High Risk of ART Non-Adherence and Delay of ART Initiation among HIV Positive Double Orphans in Kigali, Rwanda
Author(s) -
Kimiyo Kikuchi,
Krishna C. Poudel,
John Muganda,
Adolphe Majyambere,
Keiko Otsuka,
Tomoko Sato,
Vincent Mutabazi,
Simon Pierre Nyonsenga,
Muhayimpundu Ribakare,
Masamine Jimba,
Junko Yasuoka
Publication year - 2012
Publication title -
plos one
Language(s) - English
Resource type - Journals
SCImago Journal Rank - 0.99
H-Index - 332
ISSN - 1932-6203
DOI - 10.1371/journal.pone.0041998
Subject(s) - medicine , orphan drug , antiretroviral therapy , multivariate analysis , human immunodeficiency virus (hiv) , cross sectional study , medication adherence , sibling , pediatrics , demography , viral load , immunology , bioinformatics , pathology , biology , psychology , developmental psychology , sociology
Background To reduce HIV/AIDS related mortality of children, adherence to antiretroviral treatment (ART) is critical in the treatment of HIV positive children. However, little is known about the association between ART adherence and different orphan status. The aims of this study were to assess the ART adherence and identify whether different orphan status was associated with the child’s adherence.

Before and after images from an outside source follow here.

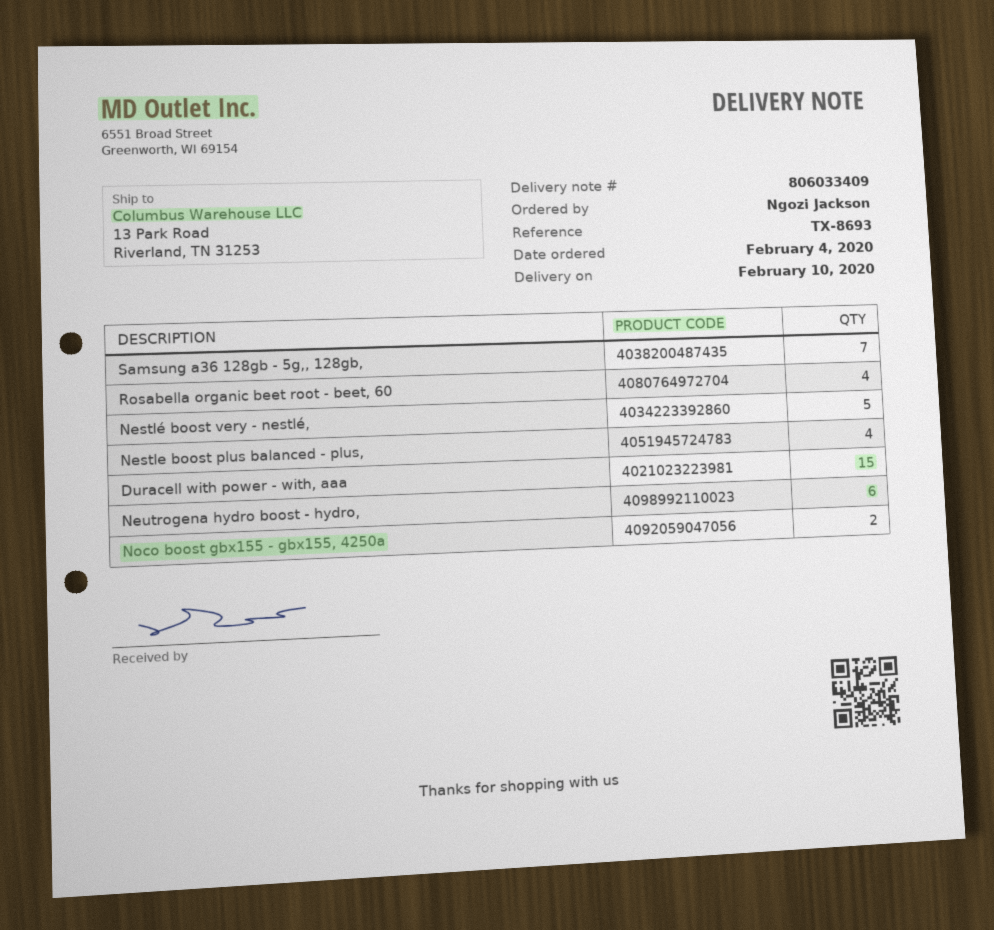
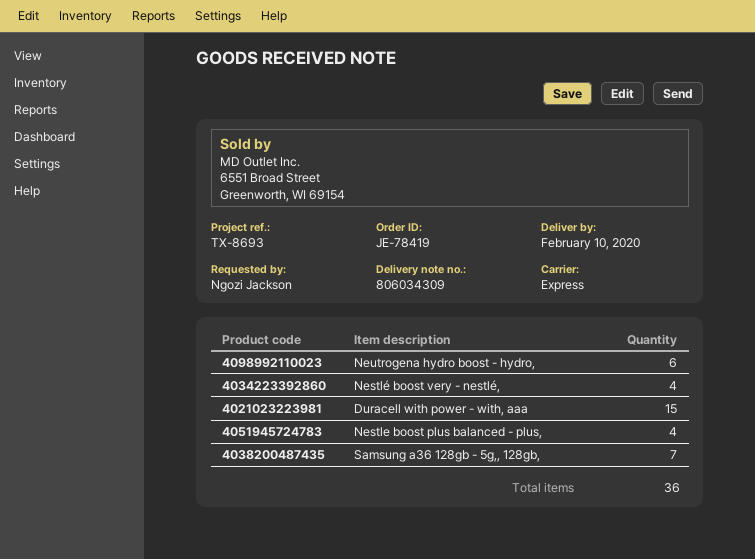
delivery note number: 806033409 -> 806034309
Rosabella organic beet root - beet, 60: 4 -> none
Nestlé boost very - nestlé,: 5 -> 4
Noco boost gbx155 - gbx155, 4250a: 2 -> none

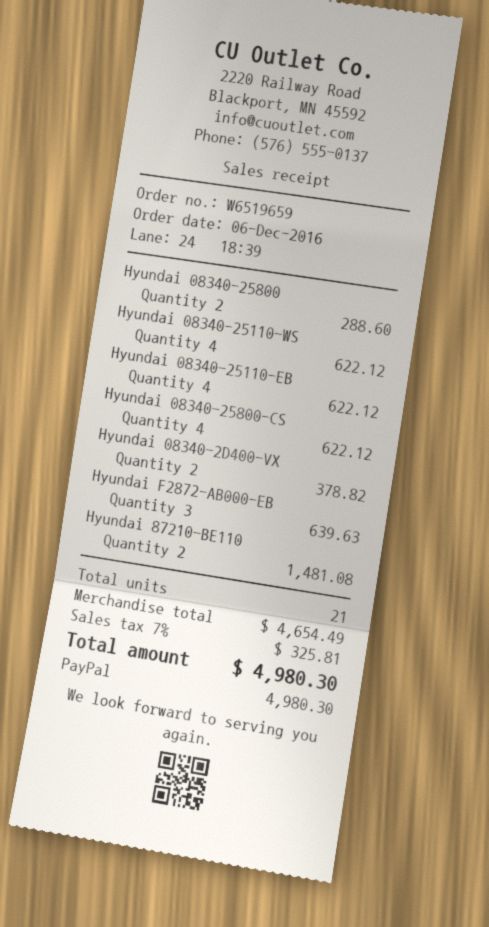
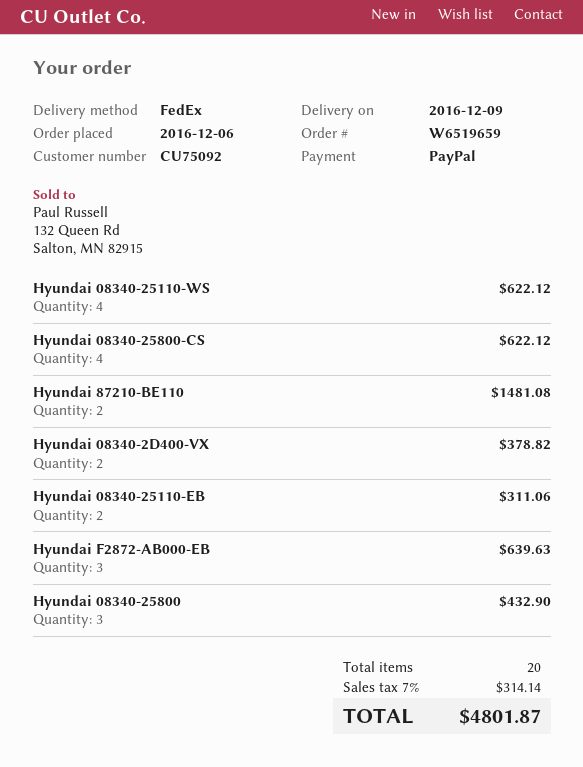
Hyundai 08340-25800: 2 for 288.60 -> 3 for 432.90
Hyundai 08340-25110-EB: 4 for 622.12 -> 2 for 311.06
total quantity: 21 -> 20
tax: 7% = 325.81 -> 7% = 314.14
total: 4980.30 -> 4801.87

Methods A total of 717 HIV positive children and the same number of caregivers participated in this cross-sectional study. Children’s adherence rate was measured using a pill count method and those who took 85% or more of the prescribed doses were defined as adherent. To collect data about adherence related factors, we also interviewed caregivers using a structured questionnaire. Results Of all children (N = 717), participants from each orphan category (double orphan, maternal orphan, paternal orphan, non-orphan) were 346, 89, 169, and 113, respectively. ART non-adherence rate of each orphan category was 59.3%, 44.9%, 46.7%, and 49.7%, respectively. The multivariate analysis indicated that maternal orphans (AOR 0.31, 95% CI 0.12–0.80), paternal orphans (AOR 0.35, 95% CI 0.14–0.89), and non-orphans (AOR 0.45, 95% CI 0.21–0.99) were less likely to be non-adherent compared to double orphans. Double orphans who had a sibling as a caregiver were more likely to be non-adherent. The first mean CD4 count prior to initiating treatment was 520, 601, 599, and 844 (cells/ml), respectively ( p <0.001). Their mean age at sero-status detection was 5.9, 5.3, 4.8, and 3.9 (year old), respectively ( p <0.001). Conclusions Double orphans were at highest risk of ART non-adherence and especially those who had a sibling as a caregiver had high risk. They were also in danger of initiating ART at an older age and at a later stage of HIV/AIDS compared with other orphan categories. Double orphans need more attention to the promote child’s adherence to ART.